May 15, 2019

Promoting Play in the Office Boosts Productivity


Years ago, goofing off at work might have been a fireable offense. Today, companies know that play is an essential component of creative stimulation.

In other words, employees who are permitted to use their imaginations in ways that aren’t directly related to their job responsibilities are more likely to make valuable contributions to company success.

It’s no wonder, then, that big companies like Twitter, LinkedIn, and Adobe have installed game rooms and rock-climbing walls in their offices. It’s not merely trendy — it’s scientific. Research backs up the idea that playful activities can improve work performance and reduce work-related stress. Engaging in these behaviors can positively impact cognitive function, encourage risk-taking, increase optimism, and relieve anxiety.

Ultimately, creativity begets creativity. Employees who have the freedom to play pool, ping-pong, or Pac-Man at the office are able to transform the energy and inventiveness of these activities into projects that benefit the company.

Happy Employees Are Successful Employees

We often think we’ll finally be happy once we’ve reached a certain pinnacle of success in our lives, but the opposite is often true. According to Shawn Achor, a former Harvard researcher and the best-selling author of The Happiness Advantage, it’s not success that brings happiness, but happiness that brings success.

Achor explained in an interview with TIME: “If we can get somebody to raise their levels of optimism or deepen their social connection or raise happiness, turns out every single business and educational outcome we know how to test for improves dramatically. You can increase your success rates for the rest of your life and your happiness levels will flatline, but if you raise your level of happiness and deepen optimism, it turns out every single one of your success rates rises dramatically compared to what it would have been at negative, neutral, or stressed.”

Achor’s research has actually prompted many companies to make hiring decisions based on applicants’ levels of optimism. Skills and intelligence are important, but Achor argues these factors contribute to only 25 percent of job success. He believes optimism, social connection, and stress perception make up the other 75 percent of job success. Ultimately, that means a company which supports its employees in relieving stress, connecting with others, and facilitating joy on the job will likely experience greater employee achievement than businesses that forbid play-based activities at work.

Employee autonomy comes into play (pun intended) here. Daniel Pink, the author of Drive: The Surprising Truth About What Motivates Us, notes that humans like to be in charge of directing their own behavior. The freedom to choose how and when work gets done imbues employees with a greater sense of motivation to do their jobs well. Of course, employees do need some basic structure in their roles, but a degree of autonomy can improve attitudes, performance, and overall well-being. It stands to reason that if team members are able to prioritize playtime and other beneficial activities at work without feeling guilty or micromanaged, they’ll be happier, less stressed, and more motivated.

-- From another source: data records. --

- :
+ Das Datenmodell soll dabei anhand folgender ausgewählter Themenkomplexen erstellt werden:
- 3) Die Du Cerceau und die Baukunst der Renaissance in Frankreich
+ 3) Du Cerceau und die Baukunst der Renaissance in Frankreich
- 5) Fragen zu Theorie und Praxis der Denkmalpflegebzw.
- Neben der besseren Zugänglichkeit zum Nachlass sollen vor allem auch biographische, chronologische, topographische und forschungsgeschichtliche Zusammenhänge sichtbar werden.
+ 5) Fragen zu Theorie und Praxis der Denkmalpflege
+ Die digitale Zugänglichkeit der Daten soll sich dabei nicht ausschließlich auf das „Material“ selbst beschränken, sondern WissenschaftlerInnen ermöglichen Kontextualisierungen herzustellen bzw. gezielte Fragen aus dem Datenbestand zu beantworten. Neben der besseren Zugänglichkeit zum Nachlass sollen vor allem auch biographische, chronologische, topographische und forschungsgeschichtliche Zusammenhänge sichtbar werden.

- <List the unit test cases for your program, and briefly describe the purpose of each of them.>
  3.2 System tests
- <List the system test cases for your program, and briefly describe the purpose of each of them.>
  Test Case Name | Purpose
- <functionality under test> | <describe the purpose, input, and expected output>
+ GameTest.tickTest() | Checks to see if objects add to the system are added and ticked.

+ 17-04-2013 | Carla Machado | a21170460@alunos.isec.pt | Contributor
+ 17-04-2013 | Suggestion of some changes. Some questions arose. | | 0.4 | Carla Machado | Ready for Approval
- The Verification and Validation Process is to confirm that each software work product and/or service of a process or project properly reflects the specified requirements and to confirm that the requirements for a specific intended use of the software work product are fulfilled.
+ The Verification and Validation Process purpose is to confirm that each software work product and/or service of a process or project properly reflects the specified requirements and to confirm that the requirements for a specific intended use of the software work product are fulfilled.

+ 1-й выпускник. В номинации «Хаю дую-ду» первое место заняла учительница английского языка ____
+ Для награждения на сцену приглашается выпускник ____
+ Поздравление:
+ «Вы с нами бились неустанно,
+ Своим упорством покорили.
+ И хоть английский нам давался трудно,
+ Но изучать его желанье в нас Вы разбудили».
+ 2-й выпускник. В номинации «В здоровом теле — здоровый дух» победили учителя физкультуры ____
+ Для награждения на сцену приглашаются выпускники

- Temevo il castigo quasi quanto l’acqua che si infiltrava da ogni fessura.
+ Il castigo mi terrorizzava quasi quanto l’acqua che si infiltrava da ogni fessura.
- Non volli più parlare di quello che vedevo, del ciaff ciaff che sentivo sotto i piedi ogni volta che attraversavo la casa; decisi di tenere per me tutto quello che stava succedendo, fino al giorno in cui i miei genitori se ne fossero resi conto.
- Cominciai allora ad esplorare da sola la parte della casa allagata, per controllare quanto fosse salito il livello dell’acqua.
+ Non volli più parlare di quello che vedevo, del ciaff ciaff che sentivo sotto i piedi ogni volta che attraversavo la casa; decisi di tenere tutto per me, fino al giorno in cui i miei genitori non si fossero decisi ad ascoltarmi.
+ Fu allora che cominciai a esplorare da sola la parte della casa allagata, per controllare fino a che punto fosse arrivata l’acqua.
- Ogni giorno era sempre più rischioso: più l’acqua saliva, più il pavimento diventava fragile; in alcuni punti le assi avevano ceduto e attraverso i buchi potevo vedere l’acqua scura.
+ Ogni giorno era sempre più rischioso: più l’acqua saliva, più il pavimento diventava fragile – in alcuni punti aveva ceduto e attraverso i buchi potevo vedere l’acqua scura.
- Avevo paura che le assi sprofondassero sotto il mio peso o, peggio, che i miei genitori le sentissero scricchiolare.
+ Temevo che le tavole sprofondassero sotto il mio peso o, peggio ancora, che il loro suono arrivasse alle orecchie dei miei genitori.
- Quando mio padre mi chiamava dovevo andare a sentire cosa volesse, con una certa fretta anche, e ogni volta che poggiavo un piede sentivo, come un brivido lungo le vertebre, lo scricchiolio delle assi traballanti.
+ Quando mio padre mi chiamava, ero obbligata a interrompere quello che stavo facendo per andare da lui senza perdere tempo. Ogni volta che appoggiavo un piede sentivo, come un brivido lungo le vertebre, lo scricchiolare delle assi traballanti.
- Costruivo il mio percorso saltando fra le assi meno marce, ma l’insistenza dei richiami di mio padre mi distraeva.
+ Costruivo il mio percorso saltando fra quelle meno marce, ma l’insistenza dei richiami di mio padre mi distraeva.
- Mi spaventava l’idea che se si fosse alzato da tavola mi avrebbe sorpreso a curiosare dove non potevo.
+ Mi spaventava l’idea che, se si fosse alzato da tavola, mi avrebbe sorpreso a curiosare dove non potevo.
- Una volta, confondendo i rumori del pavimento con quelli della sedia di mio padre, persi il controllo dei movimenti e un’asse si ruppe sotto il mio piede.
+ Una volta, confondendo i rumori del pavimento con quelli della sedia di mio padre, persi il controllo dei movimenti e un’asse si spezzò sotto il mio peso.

How to Create an Office Environment That Promotes Play

For one thing, your workplace should be flexible and designed with ergonomics in mind. By embracing a setup that encourages workers to move around throughout the day, you’ll support wellness initiatives and naturally facilitate interaction between employees. This will, in turn, improve overall culture and give employees the freedom to engage in activities away from their desks. This flexibility of movement is especially important for technology-based businesses, as employees who are encouraged to get up throughout the day will feel more alert, more engaged, and less stressed.

Whether you decide to install a game room or a space devoted to relaxation, you should involve your employees in the conversation. Don’t think you can buy an arcade game and a hammock and call it a day. Make sure the options for workplace play you bring into the office are ones your employees want and need. Instead of making assumptions about what people would enjoy, make these initiatives collaborative. Simply getting the conversation started will likely improve employee engagement on its own. Plus, employees will be more likely to use whatever space you provide if they had some input in its construction.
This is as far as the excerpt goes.